This weekend we had the second annual Toronto OpenStreetMap developer weekend. The nice folks at the Ryerson Department of Geography hosted us. My focus this weekend was to work the Serge and Martijn on maproulette
Maproulette is software that presents an easy to do mapping task to users which they can complete and then mark the task as completed. Examples of past maproulette mapping challenges include fixing connectivity errors or fixing objects touched by the license change.
Serge and Martijn wanted to redesign parts of maproulette to make it easier develop more challenge modules. I am going to discuss some of the design decisions we debated during the weekend.
A Challenge is a type of mapping activity that map roulette can assign to users. Examples of challenges might be ‘Add bridges to roads with where we suspect a bridge exists’ or ‘Add the street address tags to restaurants that don’t have addresses’.
A task is a specific work item within a challenge. In the ‘Add bridges to roads’ challenge a task might be to add a bridge to a specific intersection (or determine that bridge should be there)
Maproulette needs to provide a web based interface that displays challenge tasks to users(task assignments). This requires us to somehow store information about the tasks that make up a challenge. Challenge specific modules will compute tasks (ie find missing bridges). Figuring out how the web interface and the programs that find challenge tasks should be connected was one of the questions we discussed this weekend.
Proposal 1: Discrete Modules
Each challenge has a challenge module that supports operations such as
- Give me some available tasks near this lat/lon
- Mark this task as assigned to a user
- Mark this task as complete/skipped
Each challenge module would be responsible for storing task data in it’s own
Proposal 2: Shared Task Representation
Challenge modules compute a list of tasks by examining a mixture of OSM and external data sources. The challenge modules then convert these tasks into a common representation made up of a task and associated sets of task_objects. A task to find add a missing bridge might be made up of three objects. An object for the place we think the bridge belongs, an object for the road the bridge is part of and a third object for the road/stream that the bridge crosses over. These tasks and associated objects get stored in a database.

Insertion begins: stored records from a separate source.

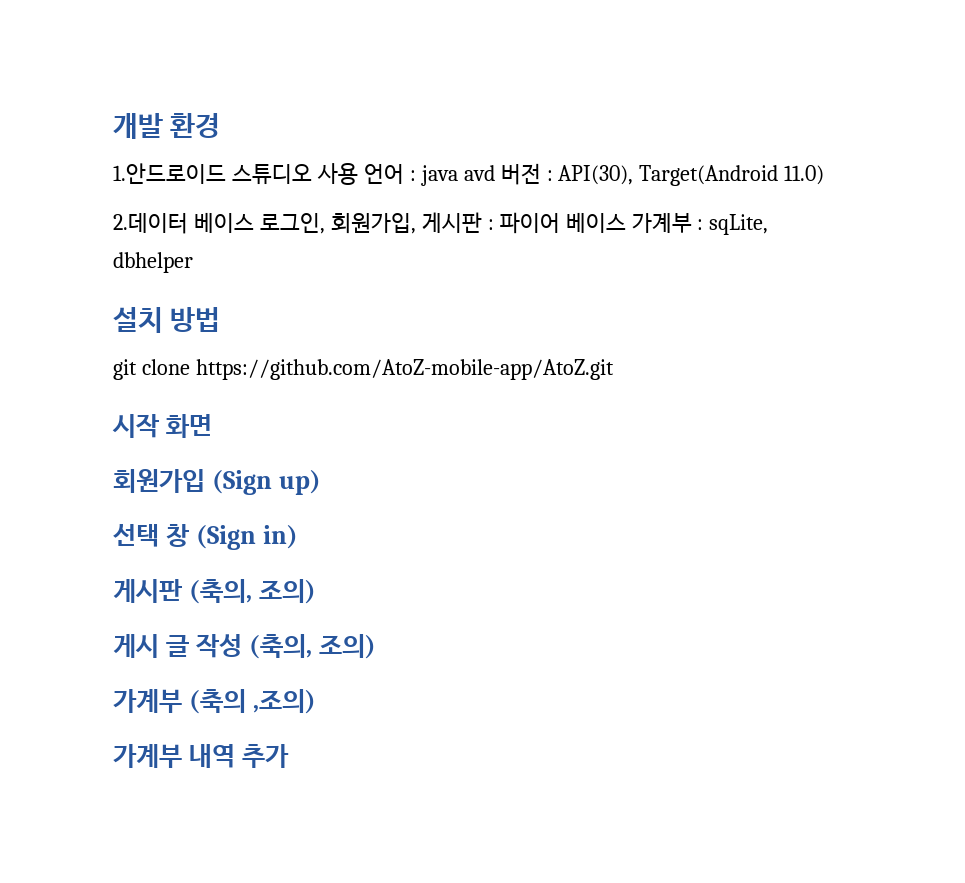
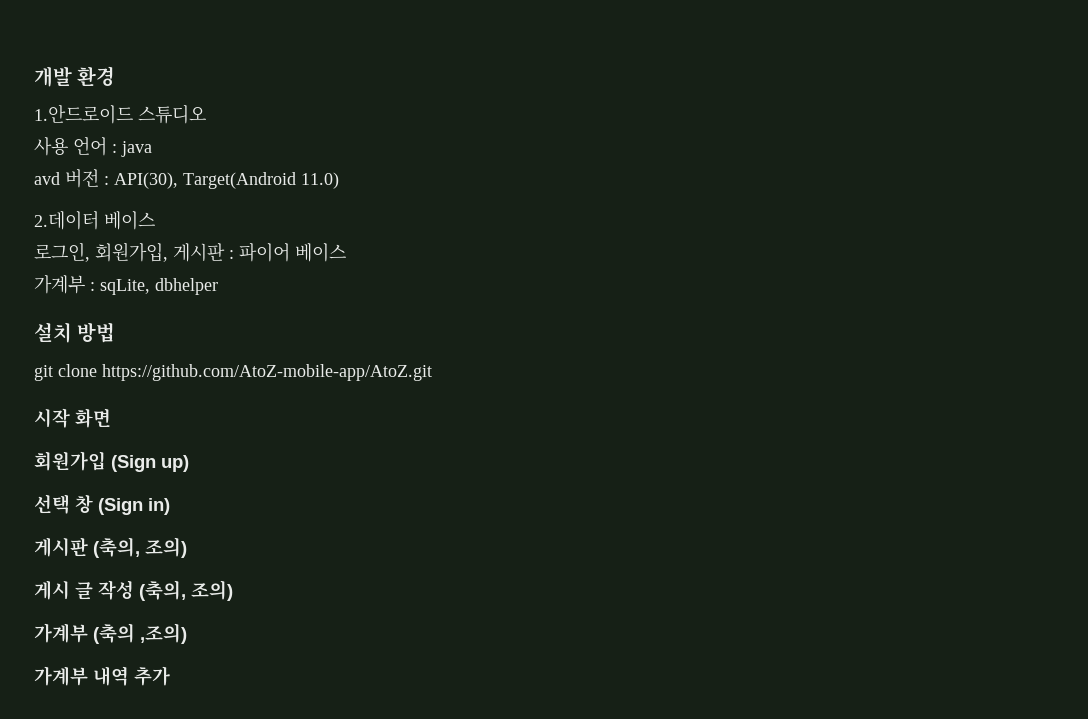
- 1.안드로이드 스튜디오 사용 언어 : java avd 버전 : API(30), Target(Android 11.0)
+ 1.안드로이드 스튜디오
+ 사용 언어 : java
+ avd 버전 : API(30), Target(Android 11.0)
- 2.데이터 베이스 로그인, 회원가입, 게시판 : 파이어 베이스 가계부 : sqLite, dbhelper
+ 2.데이터 베이스
+ 로그인, 회원가입, 게시판 : 파이어 베이스
+ 가계부 : sqLite, dbhelper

Tasks and associated objects for different challenges get stored in the same pair of database tables. The web application that users interact with can then display and manipulate information about tasks from all challenges.
Contrasting the options
When designing software systems you often have two or more different approaches to a given problem. Deciding which option to proceed with is the challenge software designers have to face. Some of the questions I asked myself this weekend included
- How can code between different challenges be shared or re-used in each of the options? . The second approach sounds like it has more places where code can be re-used because all challenges use the same data model for assigning tasks
- Is one approach more flexible than the other? Are there things different challenges might deal with differently that will be hard to accommodate with one of the designs? Our concern with the second proposal was that we were generalizing all challenges to object + geometry and not much else. What if some challenges needed to display extra things such as textual hints?
- How do the proposals make it easier or harder for someone to come along and develop a new challenge? In the first approach a challenge developer can has free reign to implement things in any fashion they like as long as they implement the task assignment API I discuss above. In the second proposal challenge authors can still pick their programming language and methods for detecting challenges but they must use the database schema we provide for storing information about tasks. With the second approach challenge developers only need to worry about writing programs to find challenge tasks and store them in the database. Task assignment/management is handled by the common code
A third proposal
We were still debating the merits of these different approaches on late-morning on Sunday when we decided to take a break and go for lunch. One would think that a group of mappers would know lots of places nearby for lunch in downtown Toronto but we seemed to be wondering aimlessly back and forth down the street. While we were doing this we came up with the idea of a shared database schema approach like proposal 2 but letting each challenge store a blob of JSON with the task. Each challenge would also implement challenge specific rendering/display could that would know how to take the JSON describing the task and display information about the task to the user in a meaning full way.
I want to thank Richard Weait for organizing this weekend and Serge and Martijn for letting me participate in the design process. Next we need to finish implementing what we discussed. This should help us figure out if our ideas were good ideas.